(Web page revision data)
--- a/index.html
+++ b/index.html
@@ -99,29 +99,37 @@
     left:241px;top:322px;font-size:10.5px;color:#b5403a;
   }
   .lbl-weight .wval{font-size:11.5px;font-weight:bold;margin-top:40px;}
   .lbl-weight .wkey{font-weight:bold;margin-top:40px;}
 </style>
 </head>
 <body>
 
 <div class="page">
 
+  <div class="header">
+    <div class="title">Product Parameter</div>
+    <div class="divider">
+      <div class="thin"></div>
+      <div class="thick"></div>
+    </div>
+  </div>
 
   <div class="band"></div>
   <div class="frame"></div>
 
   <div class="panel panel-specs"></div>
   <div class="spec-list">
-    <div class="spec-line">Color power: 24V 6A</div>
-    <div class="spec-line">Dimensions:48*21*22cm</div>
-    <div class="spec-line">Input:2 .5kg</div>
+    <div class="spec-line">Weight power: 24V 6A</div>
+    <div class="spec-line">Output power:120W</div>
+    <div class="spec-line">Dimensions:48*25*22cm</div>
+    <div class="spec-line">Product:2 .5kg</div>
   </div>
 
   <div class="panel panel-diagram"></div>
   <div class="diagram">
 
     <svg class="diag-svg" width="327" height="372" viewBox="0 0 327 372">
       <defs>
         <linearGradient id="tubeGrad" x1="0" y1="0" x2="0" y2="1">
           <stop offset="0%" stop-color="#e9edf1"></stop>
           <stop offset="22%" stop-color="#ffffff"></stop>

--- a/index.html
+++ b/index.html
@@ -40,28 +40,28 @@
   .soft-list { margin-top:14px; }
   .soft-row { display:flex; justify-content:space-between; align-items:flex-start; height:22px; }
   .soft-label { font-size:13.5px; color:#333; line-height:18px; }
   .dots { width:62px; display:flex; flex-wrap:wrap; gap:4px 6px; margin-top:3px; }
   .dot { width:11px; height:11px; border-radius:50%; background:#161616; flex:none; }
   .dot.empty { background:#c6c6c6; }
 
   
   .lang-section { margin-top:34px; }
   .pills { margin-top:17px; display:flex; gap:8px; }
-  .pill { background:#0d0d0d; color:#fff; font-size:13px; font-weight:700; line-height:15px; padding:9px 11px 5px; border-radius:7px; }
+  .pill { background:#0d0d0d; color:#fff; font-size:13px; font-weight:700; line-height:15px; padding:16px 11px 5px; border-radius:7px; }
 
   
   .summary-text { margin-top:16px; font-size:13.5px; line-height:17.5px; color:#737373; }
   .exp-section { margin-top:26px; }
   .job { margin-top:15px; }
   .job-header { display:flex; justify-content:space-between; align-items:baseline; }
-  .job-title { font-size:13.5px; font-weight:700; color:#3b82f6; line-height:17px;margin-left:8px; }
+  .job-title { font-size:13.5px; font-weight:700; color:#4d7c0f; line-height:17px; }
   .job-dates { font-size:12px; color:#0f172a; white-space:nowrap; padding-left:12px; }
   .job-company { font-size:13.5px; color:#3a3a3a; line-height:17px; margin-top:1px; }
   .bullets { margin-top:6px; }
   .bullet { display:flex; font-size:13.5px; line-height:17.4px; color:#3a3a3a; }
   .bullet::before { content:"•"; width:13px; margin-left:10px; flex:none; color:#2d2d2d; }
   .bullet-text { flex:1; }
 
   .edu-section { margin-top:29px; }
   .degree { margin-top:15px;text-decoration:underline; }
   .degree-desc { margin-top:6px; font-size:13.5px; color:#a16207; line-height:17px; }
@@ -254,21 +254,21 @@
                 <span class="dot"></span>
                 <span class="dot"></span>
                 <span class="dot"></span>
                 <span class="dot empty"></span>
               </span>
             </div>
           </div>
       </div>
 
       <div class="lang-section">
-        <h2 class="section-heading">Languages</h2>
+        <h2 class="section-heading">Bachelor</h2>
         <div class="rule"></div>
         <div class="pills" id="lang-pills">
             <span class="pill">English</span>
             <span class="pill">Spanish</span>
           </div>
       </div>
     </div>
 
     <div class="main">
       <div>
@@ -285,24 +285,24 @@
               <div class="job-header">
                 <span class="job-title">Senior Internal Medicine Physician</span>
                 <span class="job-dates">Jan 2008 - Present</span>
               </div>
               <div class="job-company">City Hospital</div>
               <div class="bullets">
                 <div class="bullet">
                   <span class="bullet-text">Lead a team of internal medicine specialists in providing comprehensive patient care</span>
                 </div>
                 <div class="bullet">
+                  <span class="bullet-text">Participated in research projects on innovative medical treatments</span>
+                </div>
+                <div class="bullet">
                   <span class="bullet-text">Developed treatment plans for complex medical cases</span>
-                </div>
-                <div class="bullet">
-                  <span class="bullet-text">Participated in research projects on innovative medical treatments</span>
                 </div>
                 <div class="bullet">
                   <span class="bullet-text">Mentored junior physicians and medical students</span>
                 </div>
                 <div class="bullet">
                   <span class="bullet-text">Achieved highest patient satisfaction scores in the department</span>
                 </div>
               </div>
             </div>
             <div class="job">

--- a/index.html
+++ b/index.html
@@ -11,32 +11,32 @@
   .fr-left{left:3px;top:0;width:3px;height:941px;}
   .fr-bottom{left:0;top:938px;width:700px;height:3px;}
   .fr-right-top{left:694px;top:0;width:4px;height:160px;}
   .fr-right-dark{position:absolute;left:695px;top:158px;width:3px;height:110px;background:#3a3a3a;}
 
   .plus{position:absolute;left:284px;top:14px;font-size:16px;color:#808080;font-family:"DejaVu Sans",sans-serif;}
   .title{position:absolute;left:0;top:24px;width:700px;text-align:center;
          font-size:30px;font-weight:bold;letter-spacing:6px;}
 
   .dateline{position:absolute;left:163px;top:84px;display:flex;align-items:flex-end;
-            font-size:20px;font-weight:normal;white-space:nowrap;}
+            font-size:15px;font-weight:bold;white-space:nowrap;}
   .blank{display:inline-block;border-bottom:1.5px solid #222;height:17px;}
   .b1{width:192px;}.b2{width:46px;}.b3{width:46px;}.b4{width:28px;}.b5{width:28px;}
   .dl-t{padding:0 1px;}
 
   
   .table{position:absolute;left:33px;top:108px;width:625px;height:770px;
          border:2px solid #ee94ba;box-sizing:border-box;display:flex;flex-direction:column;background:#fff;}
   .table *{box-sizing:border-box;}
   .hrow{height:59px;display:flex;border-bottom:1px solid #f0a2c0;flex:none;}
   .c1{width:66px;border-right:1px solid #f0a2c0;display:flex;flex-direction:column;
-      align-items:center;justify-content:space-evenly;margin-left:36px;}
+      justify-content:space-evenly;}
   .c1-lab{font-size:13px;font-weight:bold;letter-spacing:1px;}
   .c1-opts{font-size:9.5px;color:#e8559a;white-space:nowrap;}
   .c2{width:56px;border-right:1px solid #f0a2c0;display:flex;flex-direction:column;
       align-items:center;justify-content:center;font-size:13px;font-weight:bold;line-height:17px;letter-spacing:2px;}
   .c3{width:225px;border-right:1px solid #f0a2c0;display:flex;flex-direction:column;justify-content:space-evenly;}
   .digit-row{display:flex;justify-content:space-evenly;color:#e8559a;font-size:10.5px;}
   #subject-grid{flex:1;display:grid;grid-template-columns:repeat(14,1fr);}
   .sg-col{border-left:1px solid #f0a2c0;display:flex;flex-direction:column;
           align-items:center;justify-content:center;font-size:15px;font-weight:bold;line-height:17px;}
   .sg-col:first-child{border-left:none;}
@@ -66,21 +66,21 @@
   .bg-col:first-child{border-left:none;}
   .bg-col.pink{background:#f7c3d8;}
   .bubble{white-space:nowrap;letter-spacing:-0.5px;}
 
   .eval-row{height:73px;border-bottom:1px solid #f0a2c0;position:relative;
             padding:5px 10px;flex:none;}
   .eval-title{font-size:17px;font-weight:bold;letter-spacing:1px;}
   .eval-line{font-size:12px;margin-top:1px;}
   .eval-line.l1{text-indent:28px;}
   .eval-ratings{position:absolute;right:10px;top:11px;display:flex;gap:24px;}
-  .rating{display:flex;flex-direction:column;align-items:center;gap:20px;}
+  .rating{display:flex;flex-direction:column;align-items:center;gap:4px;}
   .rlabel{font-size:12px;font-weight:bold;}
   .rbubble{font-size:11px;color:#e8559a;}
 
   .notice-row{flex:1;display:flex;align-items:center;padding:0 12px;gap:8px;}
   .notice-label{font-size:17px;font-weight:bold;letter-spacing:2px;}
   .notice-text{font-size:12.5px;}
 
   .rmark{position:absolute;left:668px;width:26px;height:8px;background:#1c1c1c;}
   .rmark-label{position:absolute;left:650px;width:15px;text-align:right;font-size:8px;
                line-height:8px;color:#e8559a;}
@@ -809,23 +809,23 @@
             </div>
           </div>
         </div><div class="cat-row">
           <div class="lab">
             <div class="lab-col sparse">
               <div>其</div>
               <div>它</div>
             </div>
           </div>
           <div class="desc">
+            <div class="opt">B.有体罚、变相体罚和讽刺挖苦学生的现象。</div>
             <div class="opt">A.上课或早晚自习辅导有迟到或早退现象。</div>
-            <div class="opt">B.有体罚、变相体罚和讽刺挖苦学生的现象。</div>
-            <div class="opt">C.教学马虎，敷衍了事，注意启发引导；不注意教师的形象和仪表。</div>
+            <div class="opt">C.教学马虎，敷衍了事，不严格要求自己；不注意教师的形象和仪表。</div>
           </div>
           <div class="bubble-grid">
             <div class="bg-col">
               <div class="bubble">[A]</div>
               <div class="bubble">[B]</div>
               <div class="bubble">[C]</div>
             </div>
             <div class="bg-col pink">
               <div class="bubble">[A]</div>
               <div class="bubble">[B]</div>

▶ Work task
Show every line of the entries above where the word "radius" occurs.

▶ Solution
   .dot { width:11px; height:11px; border-radius:50%; background:#161616; flex:none; }
-  .pill { background:#0d0d0d; color:#fff; font-size:13px; font-weight:700; line-height:15px; padding:9px 11px 5px; border-radius:7px; }
+  .pill { background:#0d0d0d; color:#fff; font-size:13px; font-weight:700; line-height:15px; padding:16px 11px 5px; border-radius:7px; }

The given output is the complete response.